Kolmogorov-Arnold Networks (KANs) are a new kind of neural network, which were proposed in the paper KAN: Kolmogorov-Arnold Networks. From the abstract:
Inspired by the Kolmogorov-Arnold representation theorem, we propose Kolmogorov-Arnold Networks (KANs) as promising alternatives to Multi-Layer Perceptrons (MLPs). While MLPs have fixed activation functions on nodes ("neurons"), KANs have learnable activation functions on edges ("weights"). KANs have no linear weights at all -- every weight parameter is replaced by a univariate function parametrized as a spline. We show that this seemingly simple change makes KANs outperform MLPs in terms of accuracy and interpretability.

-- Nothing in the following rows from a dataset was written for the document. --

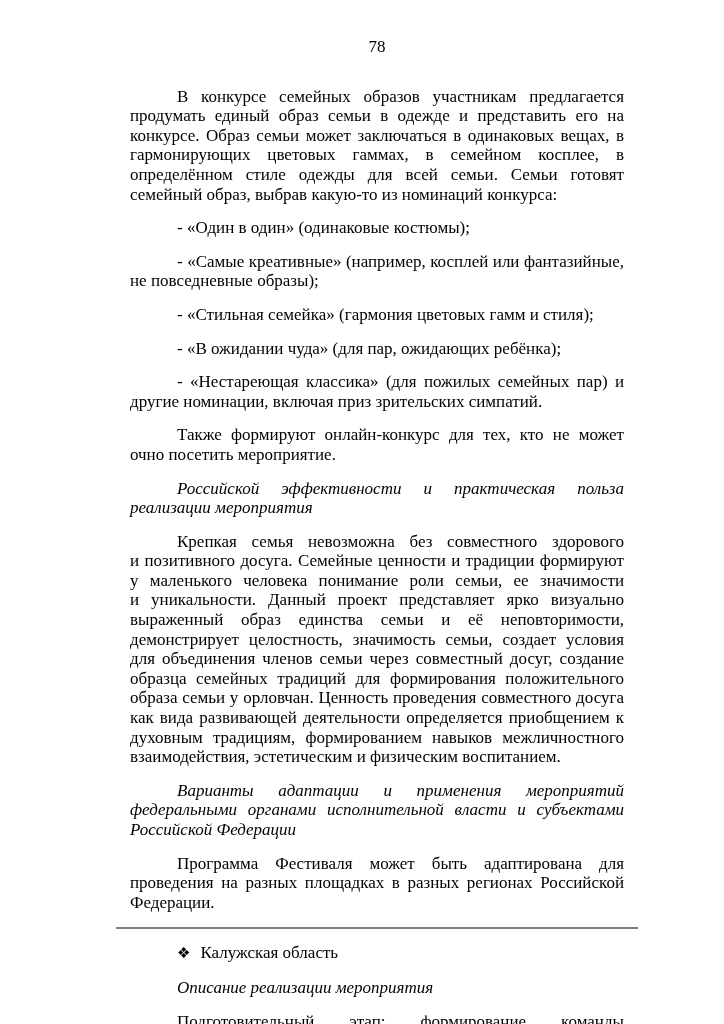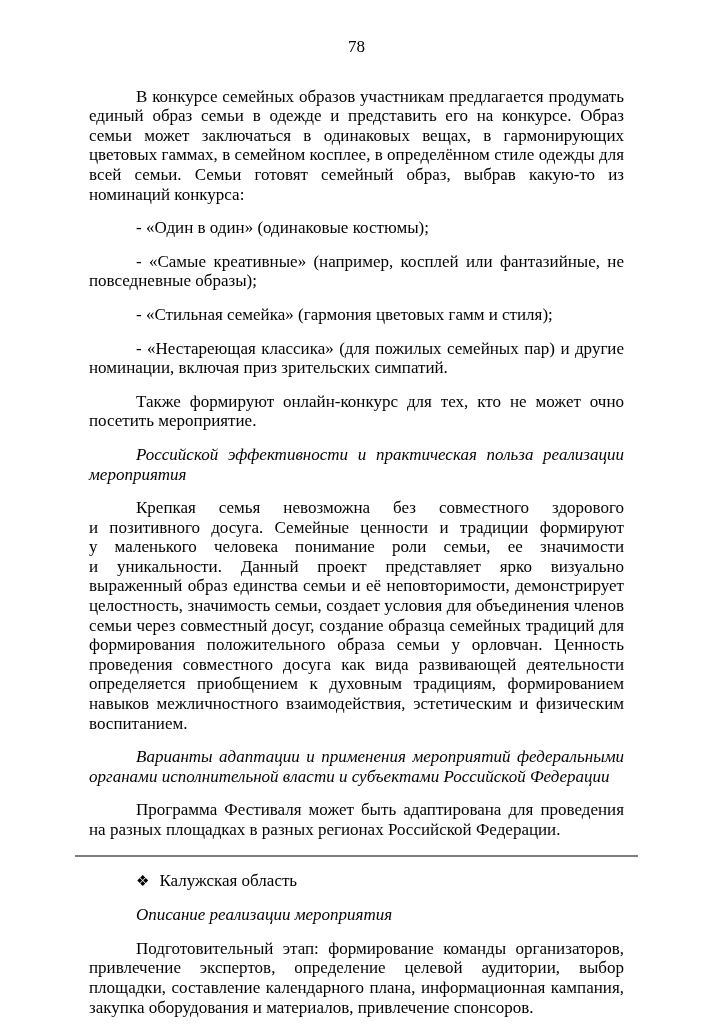"78" .page { padding: 37px 86px 30px 75px -> 37px 86px 30px 116px }
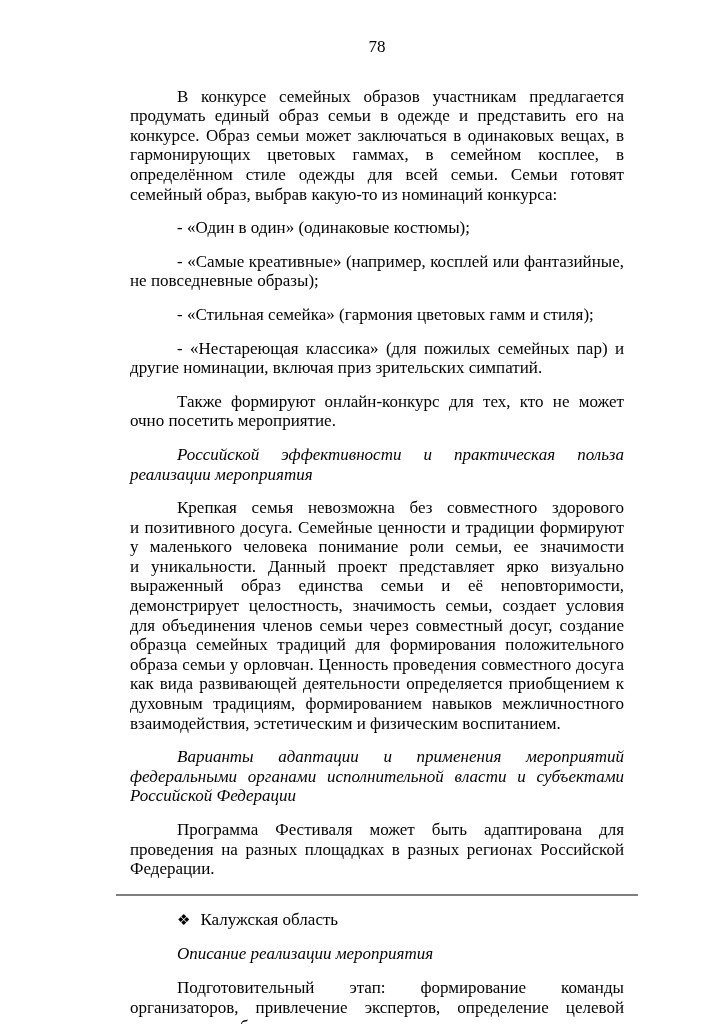"- «В ожидании чуда» (для" p { html: none -> <p>- «В ожидании чуда» (для пар, ожидающих ребёнка);</p> }
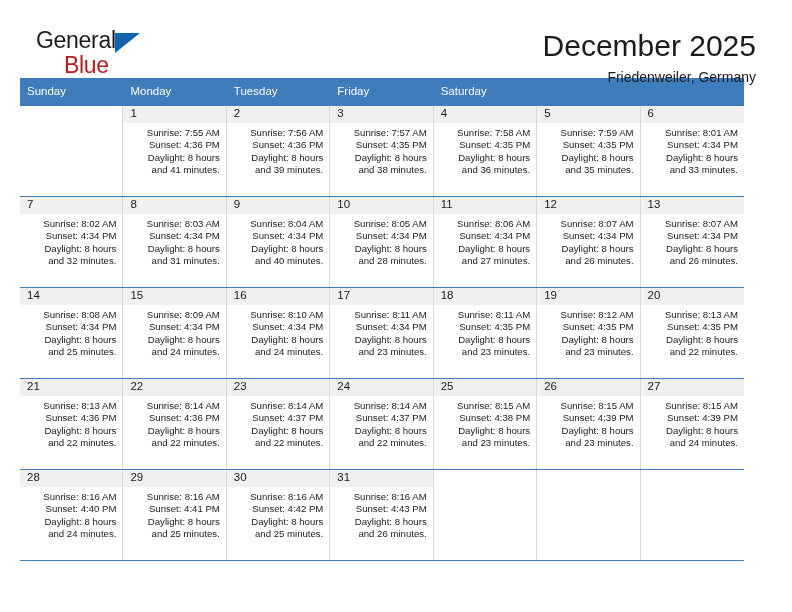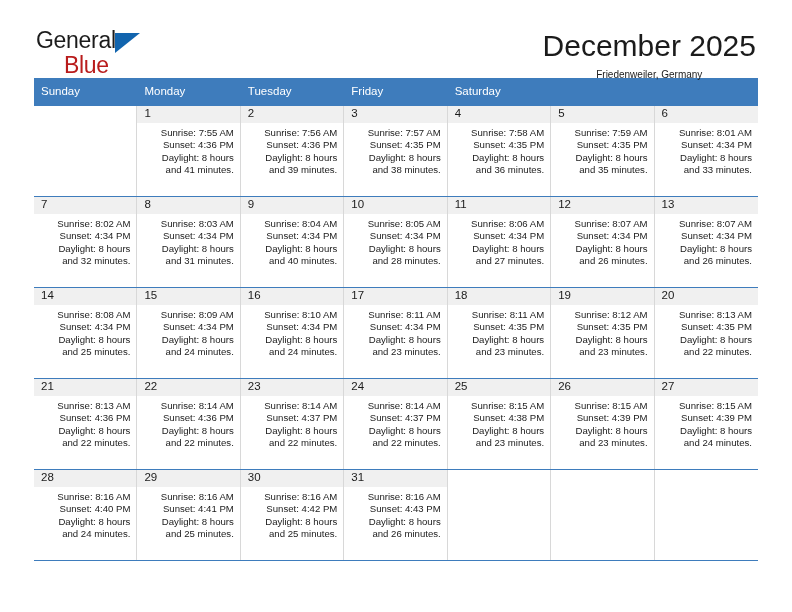"December 2025" .titleblock { text-align: center -> right }
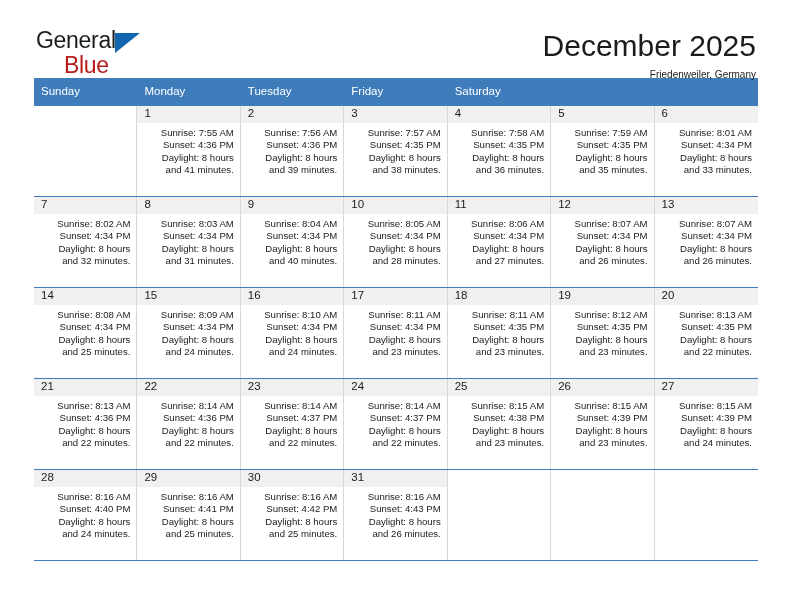"Friedenweiler, Germany" .cal-subtitle { font-size: 10px -> 14px }
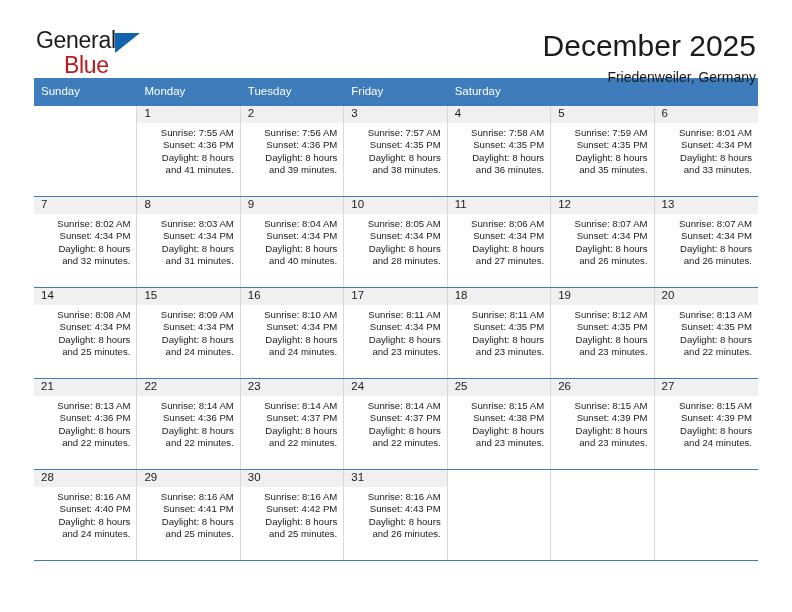"Sunday" .calendar { margin: 0 34px -> 0 20px }
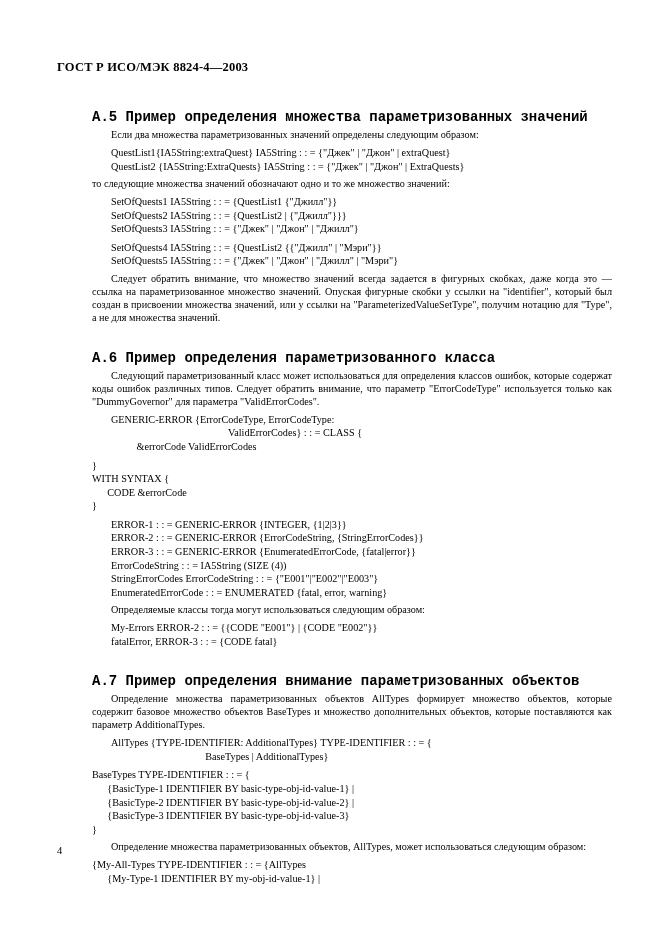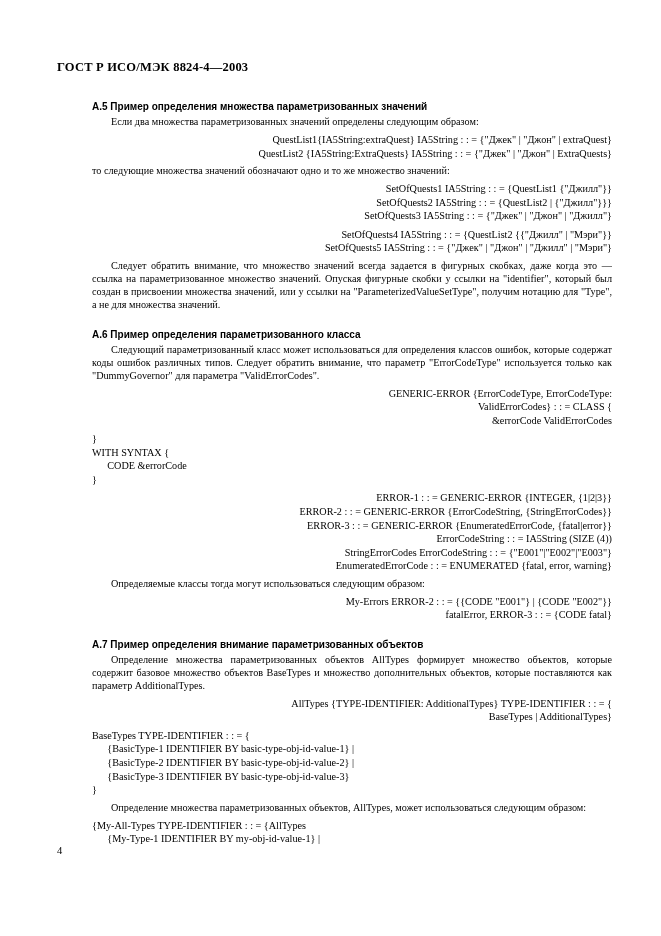"A.5 Пример определения множества" .sec-title { font-family: Liberation Sans, sans-serif -> Liberation Mono, monospace; font-size: 10px -> 14px; margin: 8px 0 3px 0 -> 16px 0 3px 0 }
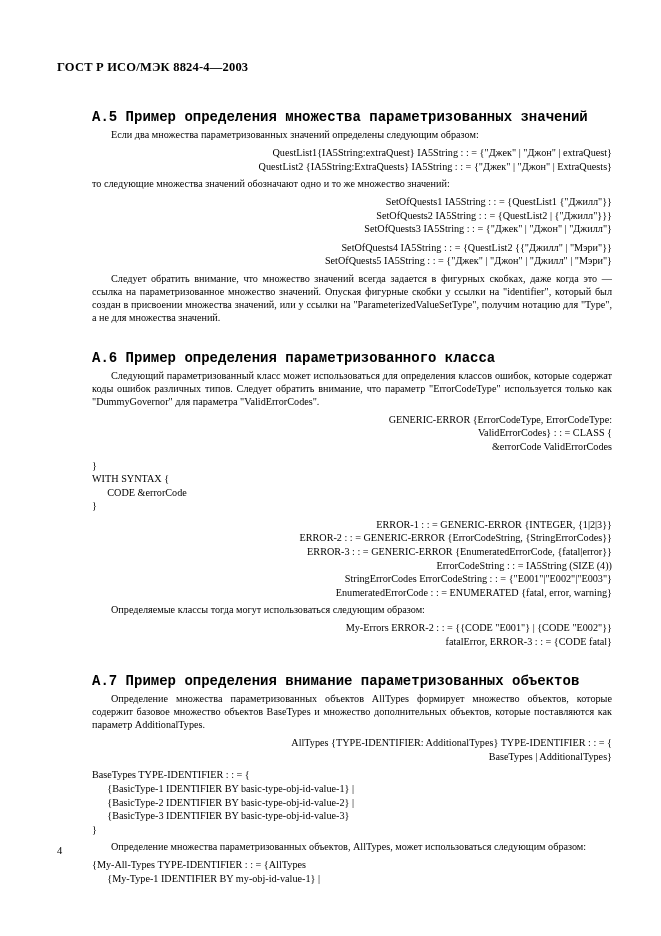"QuestList1{IA5String:extraQuest}" .code-block.i1 { text-align: right -> none }
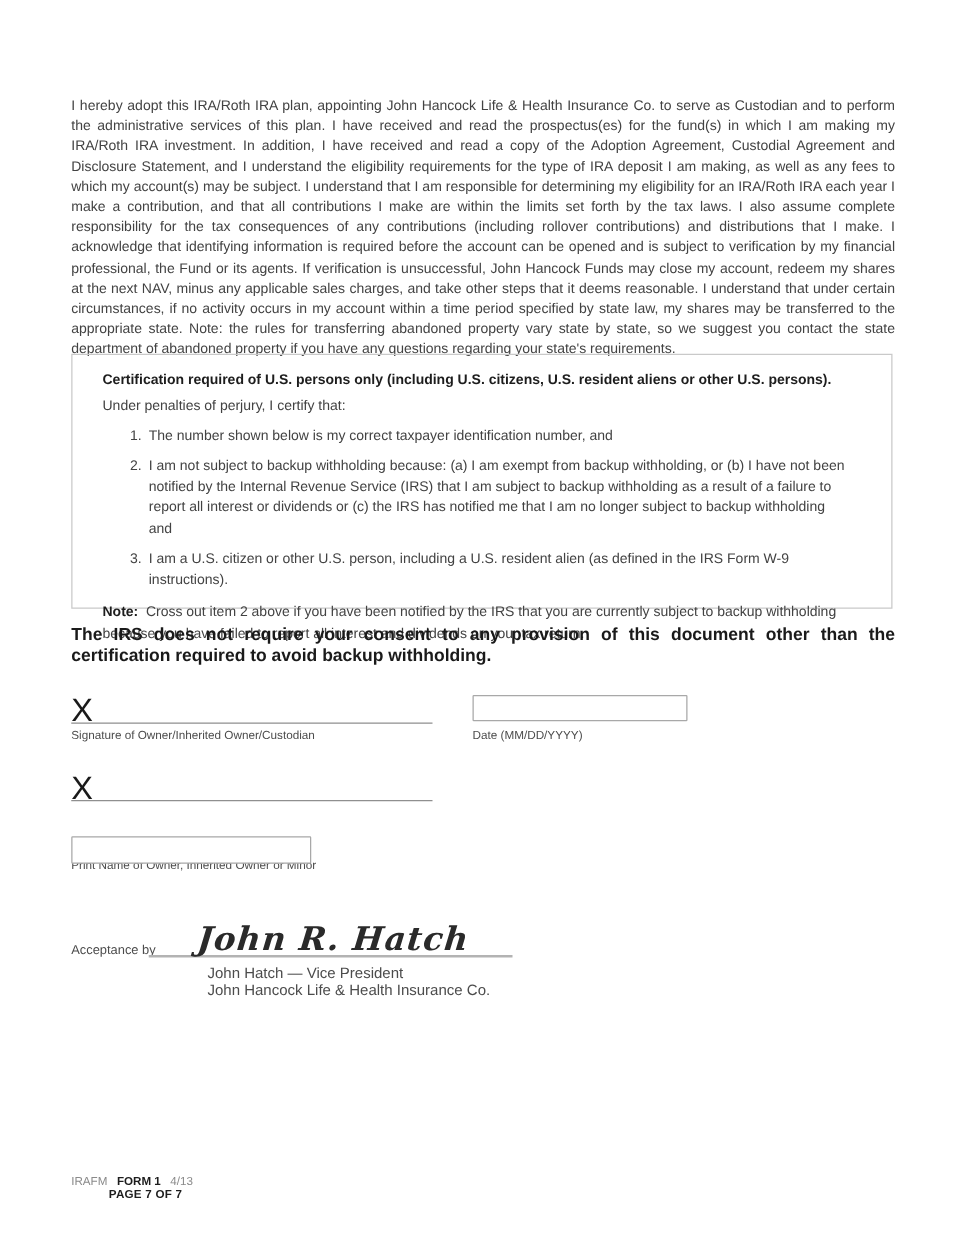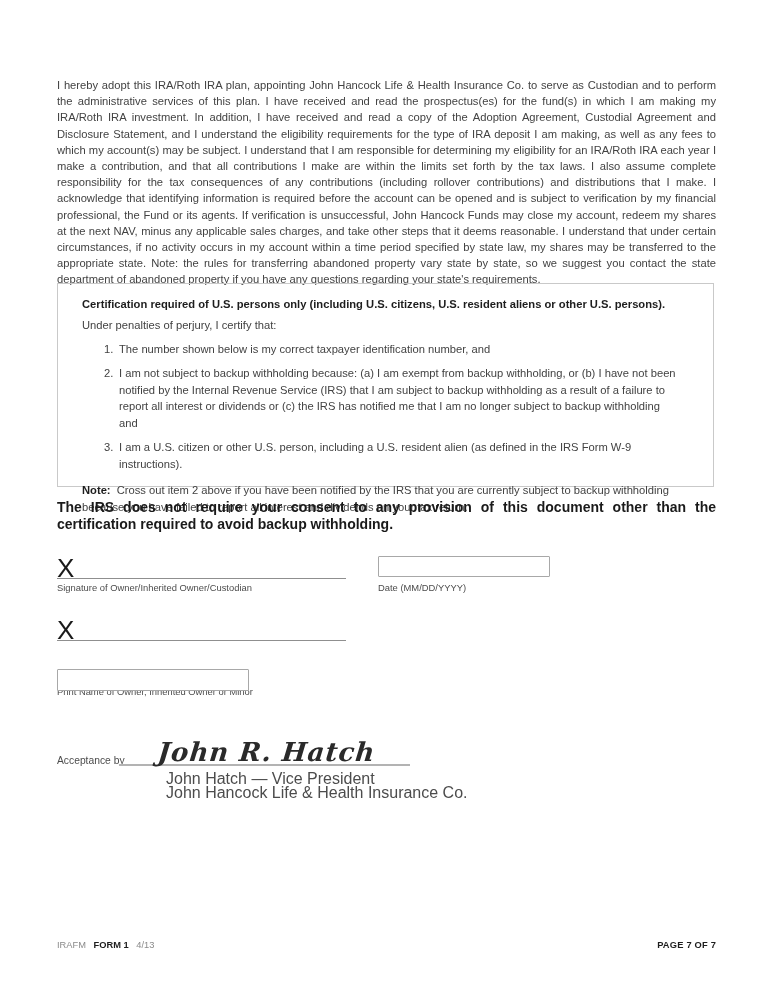"John Hatch — Vice President" .acceptance-info { font-size: 16px -> 12px }
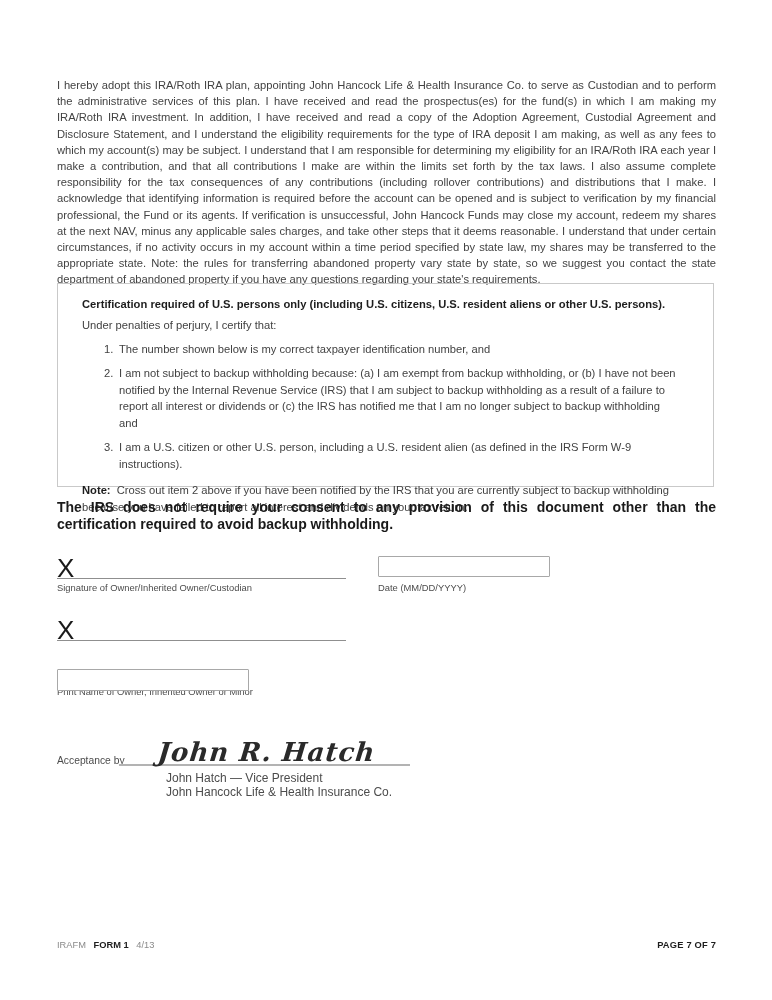"IRAFM FORM 1 4/13" .footer { flex-direction: none -> column }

If KANs are truly better than MLPs, we should expect that AI labs will start using them when they try to train SOTA models. If this is confirmed to happen by 2029, this market resolves YES, otherwise NO.
Qualifying models
Uses KANs
A model must use Kolmogorov-Arnold Networks to qualify, or some other kind of neural network that clearly descends from KANs. If the resolution date comes around and we don't know whether or not a SOTA model uses KANs, the market will resolve NO.
State-of-the-art
If the model is close to the state-of-the-art on a commonly-used eval, that's good enough to count. For instance, Gemini Ultra supposedly got a state-of-the-art, 90.0% score on MMLU, but some argued that they were gaming the eval. Rather than getting into the weeds figuring out whether or not a model counts as SOTA, I'll err on the side of counting it, since the important thing is that a serious attempt was made at achieving SOTA using KANs.
If the model focuses on a new domain that doesn't yet have commonly-used evals and it is clearly better than anything that came before, that also counts as state-of-the-art.
Past examples of AI models that qualify as "state-of-the-art" would include AlexNet, AlphaZero, GPT-3, DALL-E 2, Sora, Gemini Ultra, Suno, Udio, and Claude 3 Opus.